I got the feeling that so many of them reading this didn’t like it. I know it was happening, or going to happen. I know what it felt like, and it felt like the future. How could the future involve ponies reading what I’ve written without the actual paper in front of them?

I looked back down at the pile and it was compressed into a book. The novel was fat and had sturdy binding with hard covers. I don’t remember the title, probably just because I never once thought of giving this story a title. I’ve wanted to believe it would become a novel, but… How can it?

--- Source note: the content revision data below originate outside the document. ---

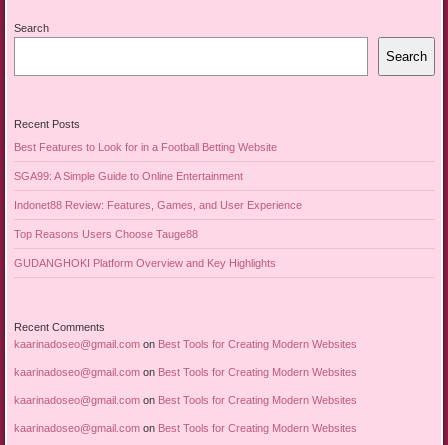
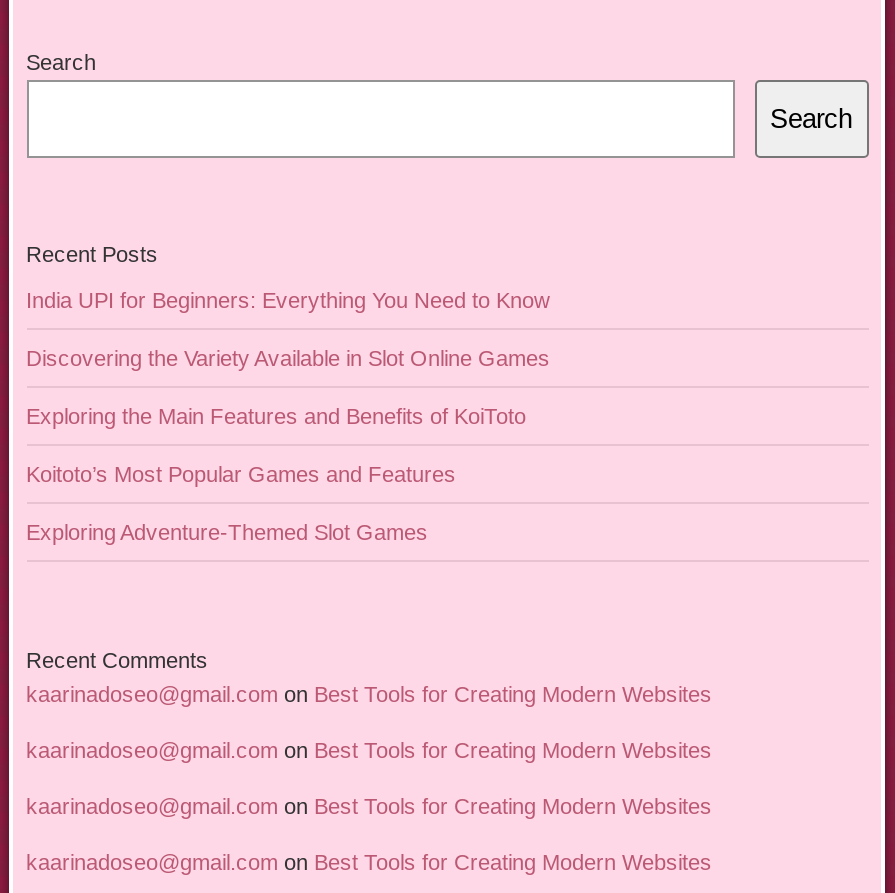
- Best Features to Look for in a Football Betting Website
+ India UPI for Beginners: Everything You Need to Know

- SGA99: A Simple Guide to Online Entertainment
+ Discovering the Variety Available in Slot Online Games

- Indonet88 Review: Features, Games, and User Experience
+ Exploring the Main Features and Benefits of KoiToto

- Top Reasons Users Choose Tauge88
+ Koitoto’s Most Popular Games and Features

- GUDANGHOKI Platform Overview and Key Highlights
+ Exploring Adventure-Themed Slot Games
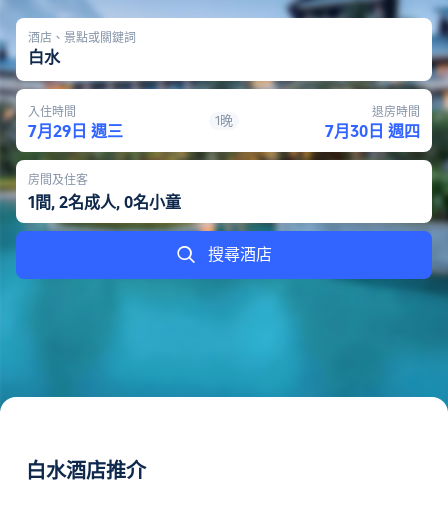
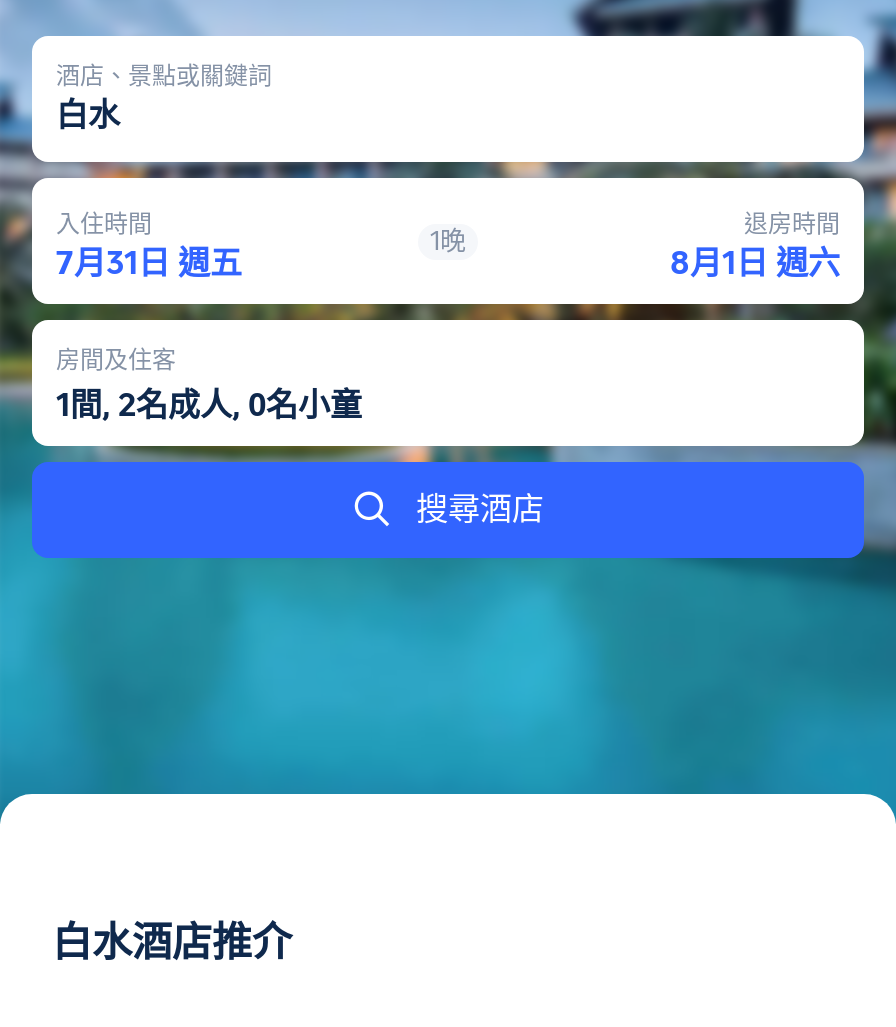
- 7月29日 週三
+ 7月31日 週五

- 7月30日 週四
+ 8月1日 週六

In the dream, many ponies reading my story looked at the pages with disgust. Or, whatever they were looking at. They looked appalled by what they had read, and simply ignored it from then on. How can I possibly keep writing this with the discouragement of a future where whomever reads it won’t like it? Why would I bother writing for just a few ponies, possibly liking it?

I don’t like how this is making me feel…

In the dream, I left the book behind, and continued walking down the line. I saw the colors of the pony I’d seen in a previous dream, the chocolate tan and white mane. This time, the shape was clearly a stallion, but he still had no features. Oh, and he had bright green eyes. He looked angry. Then he looked worried. I felt upset, scared, angry, sad, lonely… all of these negative emotions. He looked at me, worried.

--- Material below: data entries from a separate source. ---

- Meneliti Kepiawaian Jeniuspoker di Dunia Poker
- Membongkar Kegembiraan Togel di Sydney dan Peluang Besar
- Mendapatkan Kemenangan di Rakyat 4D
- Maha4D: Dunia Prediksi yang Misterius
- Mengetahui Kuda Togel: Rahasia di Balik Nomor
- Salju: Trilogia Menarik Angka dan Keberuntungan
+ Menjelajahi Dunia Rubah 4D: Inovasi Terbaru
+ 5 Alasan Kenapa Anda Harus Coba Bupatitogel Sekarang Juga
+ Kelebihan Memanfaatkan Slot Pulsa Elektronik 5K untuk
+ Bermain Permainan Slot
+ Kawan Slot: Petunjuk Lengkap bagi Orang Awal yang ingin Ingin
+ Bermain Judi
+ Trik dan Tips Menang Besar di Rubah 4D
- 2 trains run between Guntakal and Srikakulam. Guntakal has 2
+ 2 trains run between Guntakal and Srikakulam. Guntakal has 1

I woke up crying. I didn’t stop myself, allowing myself to sob into my pillow, and into the darkness. Tears dripped off my chin, and occasionally my cheeks, or nose. I don’t know why I was crying. My mind was unnaturally silent; Aura wasn’t there, no thoughts flooded or overflowed. No thoughts flowed at all, the way I remember. I was crying in the stillness of midnight when my dad came down.

He didn’t say anything at first, just sat on the edge of my bed and stroked my head. He let me cry, let me emote freely, as I was meant to from the beginning of my life. I didn’t turn to him once. I, for some reason, was angry with him. Did I still resent him for not being the stallion who raised me?

He stroked my hair again, then whispered, “Everything’s OK…”

Nothing felt OK, I felt like everything was wrong, bad. Then again, I had no idea why. I sobbed again, softer now.

“You’re still my son.” What’s he talking about now? “I may not agree, at first, with what you believe or want, but I’m your father and I will love you.”

I don’t want to think about what he’s talking about. I don’t want to think at all! I want to go back to sleep. I don’t know how to handle what I’m going through.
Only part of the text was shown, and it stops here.